I'm not sure why that is.
Now the information out there is so widely available. Given enough time and effort, you can become pretty well-versed based on what's available.
Still, even back then most people weren't aware of Phrack, defcong and 2600. Kevin Mitnick was the only thing people knew of, and that came pretty late. Whereas today if you haven't heard of Anonymous you've been living under a rock.
(Phreaking also has become less relevant with the proliferation unlimited cellphone plans, ubiquitous broadband, and proper encryption of cell calls. I never hear the term 'phreaking' anymore, which was a large part of 'the scene'.)
Overall, I think the spirit of encouraging the'free exchange and discussion of information' has ultimately been successful.
Free exchange of information, security wise, is certainly already a thing of the past. That's not good.
Freedom of information (as I prefer to call it), in general, is more than ever at risk. In France, they're outlawing surfing on websites that can be called "terrorist".
That include documenting yourself on "bad" countries' culture (bad as in your govt does not like them), or of course, reading phrack's art of exploitation.
In Germany using tools such as nmap is outlawed if you're not a security professional.
Not need to get started on China or even the USA.
Then, take a look at Full disclosure's current activity. It's not dying because it's "an old ml". It's dying because people do not want to exchange free information. Who would, when you can sell it hundred thousand of dollars?
(and the answer to that should be somewhere in your soul, right next to Phrack's World News)
And I really don't see how free exchange is a thing of the past when even on HN there are posts and discussions about security. Sure, there are people working against the free exchange of information, but cherry-picking examples to suggest there has been a total reversal or that nothing has been accomplished is neither realistic nor fair.
Fortress phones did not help much either. Of course now even those pay phones are getting removed from a lot of locations.
I hope to see more.
You wanna talk about news for hackers, and not this Bay Area, VC-manipulated, water-downed, same-ol' bullshit? Phrack is real talk. If you want to travel outside of California and actually call yourself a hacker, you're gonna need to read this and as much of the archive as you can. Phrack 0wnz.
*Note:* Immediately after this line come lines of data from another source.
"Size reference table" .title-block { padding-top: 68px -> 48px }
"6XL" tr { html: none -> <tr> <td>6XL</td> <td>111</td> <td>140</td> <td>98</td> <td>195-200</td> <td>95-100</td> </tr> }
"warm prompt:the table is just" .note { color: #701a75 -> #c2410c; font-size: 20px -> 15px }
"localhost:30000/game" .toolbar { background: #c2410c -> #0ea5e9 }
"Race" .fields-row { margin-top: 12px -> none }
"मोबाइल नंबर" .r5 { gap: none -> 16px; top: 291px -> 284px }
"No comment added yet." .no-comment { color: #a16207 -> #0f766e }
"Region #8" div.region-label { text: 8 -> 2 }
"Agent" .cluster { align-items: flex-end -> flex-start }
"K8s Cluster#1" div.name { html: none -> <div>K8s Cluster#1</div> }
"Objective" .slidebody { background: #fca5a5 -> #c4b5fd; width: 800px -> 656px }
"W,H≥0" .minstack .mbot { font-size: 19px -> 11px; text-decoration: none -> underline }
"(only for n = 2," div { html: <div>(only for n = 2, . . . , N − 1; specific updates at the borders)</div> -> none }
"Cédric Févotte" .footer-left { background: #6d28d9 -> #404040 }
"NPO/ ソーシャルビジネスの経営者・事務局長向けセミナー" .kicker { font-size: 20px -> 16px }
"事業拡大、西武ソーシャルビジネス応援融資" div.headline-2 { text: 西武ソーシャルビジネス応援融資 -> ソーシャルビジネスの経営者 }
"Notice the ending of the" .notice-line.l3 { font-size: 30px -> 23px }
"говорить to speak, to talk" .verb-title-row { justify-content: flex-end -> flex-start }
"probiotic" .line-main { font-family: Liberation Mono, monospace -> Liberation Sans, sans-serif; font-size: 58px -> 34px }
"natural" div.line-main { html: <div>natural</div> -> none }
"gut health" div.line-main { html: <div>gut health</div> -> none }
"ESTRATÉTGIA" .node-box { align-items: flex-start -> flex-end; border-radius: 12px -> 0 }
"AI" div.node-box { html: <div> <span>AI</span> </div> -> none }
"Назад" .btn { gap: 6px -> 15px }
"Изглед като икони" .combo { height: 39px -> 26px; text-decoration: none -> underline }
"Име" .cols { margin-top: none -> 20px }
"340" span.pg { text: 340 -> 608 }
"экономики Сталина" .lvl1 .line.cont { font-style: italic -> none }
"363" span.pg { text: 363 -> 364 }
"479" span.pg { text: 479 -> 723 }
We try to keep the old-school badboy ethos from Phrack and 2600, but we write about hacking in a greater sense. Ie hacking the body, hacking relationships, hacking gardening (aka permaculture), hacking one's own psyche, all kinds of fun stuff :)
We aim to be what you would get if you were to put Tim Ferriss and Tony Robbins in charge of 2600 :)
I live in the Bay now, and I am running a start-up project. I think that startups are good!
I'm just coming from a culture where hacker means something very different. In California, it seems to just mean "developer," and HackerNews should probably just be called DeveloperNews, but really it's too late for that now, and not really even worth talking about. Words can mean different things regionally, and that's okay. That's the only point I was trying to make.